I did a few test as below:
1. In u-boot cmdline, we are able to use reset to reboot the device
2. If we kick the watchdog, the device can reboot when timeout
3. If we kick the watchdog and reboot right away, the reboot still hang at the same place and watchdog won't reset the device.
4. With some debug, we found the reboot hang at: TF-A: k3_system_reset -> ti_sci_core_reboot()

We are still using sd boot, we didn't test reboot in other boot mode yet. Please help.

Regards,

Mandy

  • Hi Mandy,

    I have redirected this query to the corresponding expert. Thanks in advance for your patience.

    Regards

    Gokul

  • Hello Mandy,

    Can you share the steps on how you kick start the watchdog in U-Boot and tried reset?

    Also what's the use case of kicking the watchdog and then immediately triggering reset?

    Best Regards,

    Keerthy 

  • Hi Keerthy,
    1. In u-boot cmd, if I type in "reset", I can see device get reboot.

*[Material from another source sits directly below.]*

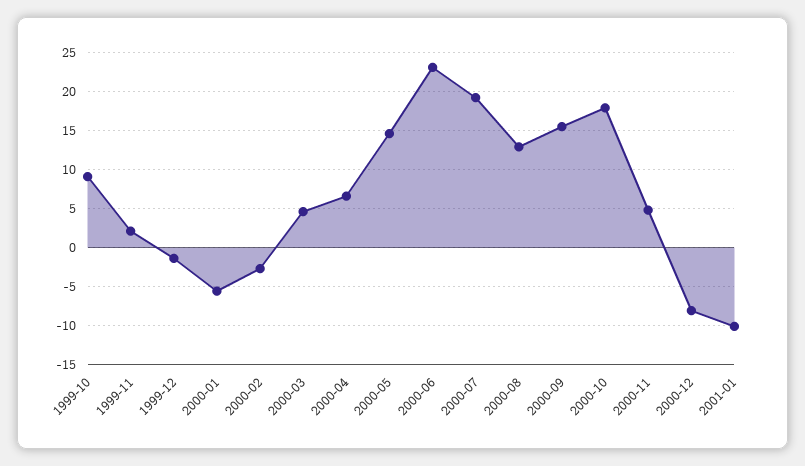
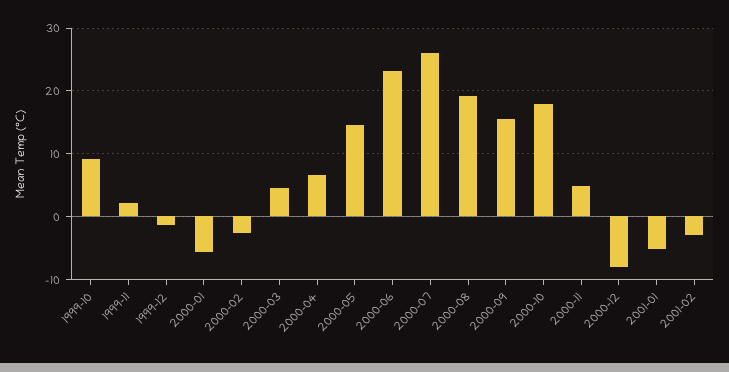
2000-07: 19 -> 26
2000-08: 13 -> 19
2001-01: -10 -> -5
2001-02: none -> -3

This works as expected.
    2. In Linux, if I run cmd: echo 1 > /dev/watchdog and wait, after 60 seconds, the device will reboot successfully.
    3. In Linux, if I run cmd: reboot, the reboot will hang as I mentioned in the first message. I debugged a little, and found it hang at:  TF-A: k3_system_reset -> ti_sci_core_reboot()
    4. In Linux, if I run cmd : echo 1 > /dev/watchdog and then type in "reboot", the device will reboot but hang at the same place(the watchdog won't reset the device even after a long waiting time).
    We have 2 issue:
    1. When device reboot in linux normally, it hang.(case 3)
    2. When watchdog start and then reboot, the watchdog won't trigger the device reset when reboot hang(case 4).

    The first issue is more important, we need to be able to reboot the device normally. For the second issue, we still want if device is hang at reboot stage, the watchdog can reboot the device as backup, but with a lower priority.
    Thanks,
    Mandy

  • Hi Mandy,

    1. When device reboot in linux normally, it hang.(case 3)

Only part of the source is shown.